Records contained in a dataset:
============

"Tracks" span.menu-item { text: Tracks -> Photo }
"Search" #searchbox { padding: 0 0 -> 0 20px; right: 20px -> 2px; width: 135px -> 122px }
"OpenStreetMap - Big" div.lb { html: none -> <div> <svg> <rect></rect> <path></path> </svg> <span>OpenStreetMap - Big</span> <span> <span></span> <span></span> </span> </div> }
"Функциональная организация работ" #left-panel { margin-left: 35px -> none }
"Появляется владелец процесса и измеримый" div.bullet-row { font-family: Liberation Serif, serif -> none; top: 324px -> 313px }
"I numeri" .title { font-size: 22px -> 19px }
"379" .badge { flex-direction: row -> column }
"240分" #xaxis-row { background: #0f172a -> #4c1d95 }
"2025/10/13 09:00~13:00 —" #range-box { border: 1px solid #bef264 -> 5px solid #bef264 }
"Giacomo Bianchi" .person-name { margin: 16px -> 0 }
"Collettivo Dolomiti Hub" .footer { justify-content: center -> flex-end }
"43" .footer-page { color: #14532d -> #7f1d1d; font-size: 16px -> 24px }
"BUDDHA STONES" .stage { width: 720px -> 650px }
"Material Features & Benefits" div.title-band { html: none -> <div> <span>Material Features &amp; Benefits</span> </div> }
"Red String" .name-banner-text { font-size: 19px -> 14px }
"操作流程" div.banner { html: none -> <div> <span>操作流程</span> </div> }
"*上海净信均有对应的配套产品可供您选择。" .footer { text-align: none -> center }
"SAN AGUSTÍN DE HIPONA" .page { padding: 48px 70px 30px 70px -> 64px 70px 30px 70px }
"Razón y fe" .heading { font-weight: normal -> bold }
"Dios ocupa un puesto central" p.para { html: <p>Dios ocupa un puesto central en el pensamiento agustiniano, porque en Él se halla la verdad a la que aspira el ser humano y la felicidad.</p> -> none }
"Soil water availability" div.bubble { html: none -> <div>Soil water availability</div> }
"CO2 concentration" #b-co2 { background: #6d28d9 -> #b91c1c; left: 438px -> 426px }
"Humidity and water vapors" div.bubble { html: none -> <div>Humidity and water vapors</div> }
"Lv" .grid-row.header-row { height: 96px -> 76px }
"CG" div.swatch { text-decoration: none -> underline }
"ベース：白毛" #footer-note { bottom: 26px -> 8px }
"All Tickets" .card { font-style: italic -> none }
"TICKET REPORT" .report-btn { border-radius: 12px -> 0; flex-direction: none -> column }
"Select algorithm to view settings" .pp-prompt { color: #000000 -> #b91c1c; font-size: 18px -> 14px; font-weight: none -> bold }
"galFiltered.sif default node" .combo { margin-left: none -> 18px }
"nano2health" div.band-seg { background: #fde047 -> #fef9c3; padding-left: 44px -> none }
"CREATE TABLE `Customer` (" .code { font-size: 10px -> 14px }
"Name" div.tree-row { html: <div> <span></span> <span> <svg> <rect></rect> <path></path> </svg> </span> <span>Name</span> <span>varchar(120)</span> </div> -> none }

============

Task description:
Top to bottom, set down the entries above word for word.

Answer to the problem:
"Tracks" span.menu-item { text: Tracks -> Photo }
"Search" #searchbox { padding: 0 0 -> 0 20px; right: 20px -> 2px; width: 135px -> 122px }
"OpenStreetMap - Big" div.lb { html: none -> <div> <svg> <rect></rect> <path></path> </svg> <span>OpenStreetMap - Big</span> <span> <span></span> <span></span> </span> </div> }
"Функциональная организация работ" #left-panel { margin-left: 35px -> none }
"Появляется владелец процесса и измеримый" div.bullet-row { font-family: Liberation Serif, serif -> none; top: 324px -> 313px }
"I numeri" .title { font-size: 22px -> 19px }
"379" .badge { flex-direction: row -> column }
"240分" #xaxis-row { background: #0f172a -> #4c1d95 }
"2025/10/13 09:00~13:00 —" #range-box { border: 1px solid #bef264 -> 5px solid #bef264 }
"Giacomo Bianchi" .person-name { margin: 16px -> 0 }
"Collettivo Dolomiti Hub" .footer { justify-content: center -> flex-end }
"43" .footer-page { color: #14532d -> #7f1d1d; font-size: 16px -> 24px }
"BUDDHA STONES" .stage { width: 720px -> 650px }
"Material Features & Benefits" div.title-band { html: none -> <div> <span>Material Features &amp; Benefits</span> </div> }
"Red String" .name-banner-text { font-size: 19px -> 14px }
"操作流程" div.banner { html: none -> <div> <span>操作流程</span> </div> }
"*上海净信均有对应的配套产品可供您选择。" .footer { text-align: none -> center }
"SAN AGUSTÍN DE HIPONA" .page { padding: 48px 70px 30px 70px -> 64px 70px 30px 70px }
"Razón y fe" .heading { font-weight: normal -> bold }
"Dios ocupa un puesto central" p.para { html: <p>Dios ocupa un puesto central en el pensamiento agustiniano, porque en Él se halla la verdad a la que aspira el ser humano y la felicidad.</p> -> none }
"Soil water availability" div.bubble { html: none -> <div>Soil water availability</div> }
"CO2 concentration" #b-co2 { background: #6d28d9 -> #b91c1c; left: 438px -> 426px }
"Humidity and water vapors" div.bubble { html: none -> <div>Humidity and water vapors</div> }
"Lv" .grid-row.header-row { height: 96px -> 76px }
"CG" div.swatch { text-decoration: none -> underline }
"ベース：白毛" #footer-note { bottom: 26px -> 8px }
"All Tickets" .card { font-style: italic -> none }
"TICKET REPORT" .report-btn { border-radius: 12px -> 0; flex-direction: none -> column }
"Select algorithm to view settings" .pp-prompt { color: #000000 -> #b91c1c; font-size: 18px -> 14px; font-weight: none -> bold }
"galFiltered.sif default node" .combo { margin-left: none -> 18px }
"nano2health" div.band-seg { background: #fde047 -> #fef9c3; padding-left: 44px -> none }
"CREATE TABLE `Customer` (" .code { font-size: 10px -> 14px }
"Name" div.tree-row { html: <div> <span></span> <span> <svg> <rect></rect> <path></path> </svg> </span> <span>Name</span> <span>varchar(120)</span> </div> -> none }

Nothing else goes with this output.